How and when to use ‘bae’ – only when making fun of someone else using ‘bae.’
How a kitten dies anytime anyone uses the terms ‘LOL’ or ‘YOLO.’
The subtle difference between ‘WTF’ and ‘WTF?’ – I’m kidding; there is no difference.
For extra credit, students may also take the sub-course: Sounding Ignorant on Purpose to Appear Cool 101
Introduction to Online Dating
If college life has one similarity to real life, it’s that people don’t actually talk face-to-face anymore. Cell phones are god and texting is all-powerful.
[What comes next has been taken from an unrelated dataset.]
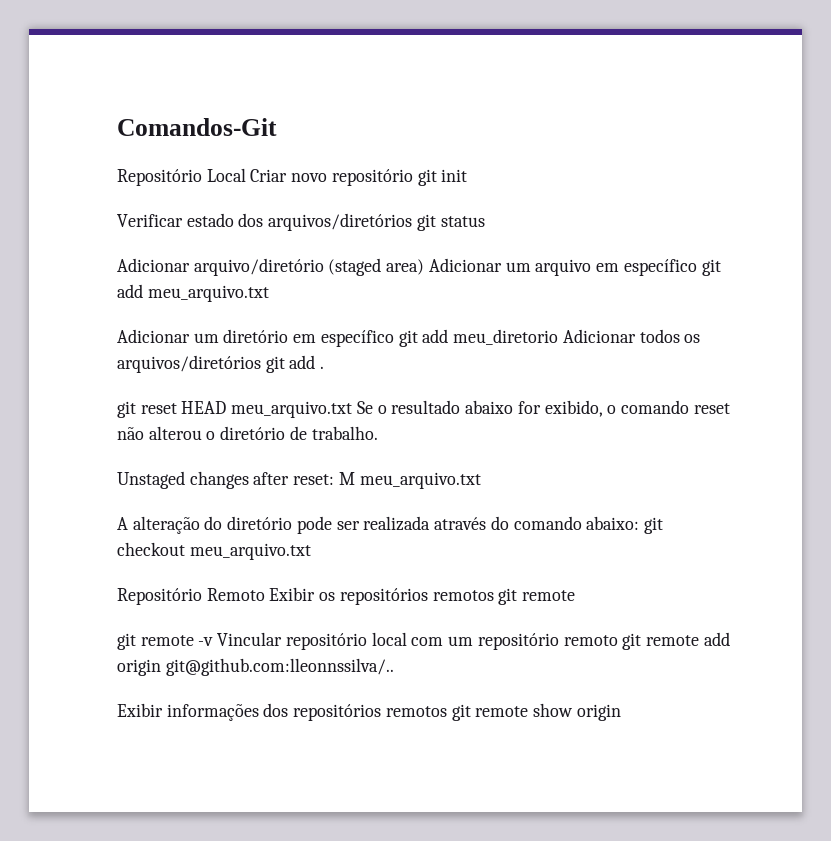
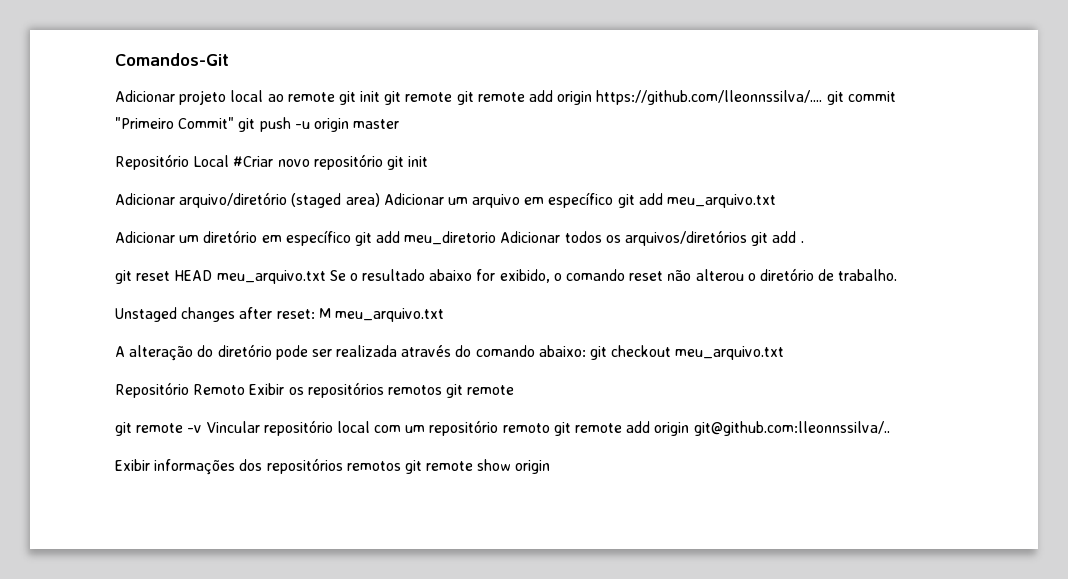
(277, 127) none -> [115,90,896,105] [115,117,400,132] // Adicionar projeto local ao remote git init git remote git remote add origin https://github.com/lleonnssilva/.... git commit "Primeiro Commit" git push -u origin master
[250,169,288,182] Criar -> [233,156,274,167] #Criar
[117,213,485,231] // Verificar estado dos arquivos/diretórios git status -> (429, 161) none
To help students face the nearly insurmountable task of finding
easy hook-ups a long-term mate, Intro to Online Dating is now offered as an elective. Students will learn the finest methods of making themselves appear slimmer, taller, and less out-of-shape than they actually are. Male students will learn why it’s best to wait at least ten minutes before sending unsolicited d**k pics, while females will be instructed in the subtle techniques of ‘ghosting,’ ‘catfishing,’ and not starting every single conversation with, “Hey.”
Seriously though. This should actually be a class.
Other classes soon to be added:
How NOT to use Tinder
Snapchat Filters and the End of the World
Why The Walking Dead Sucks
* * *
*I’m thinking this book should be a standard college text.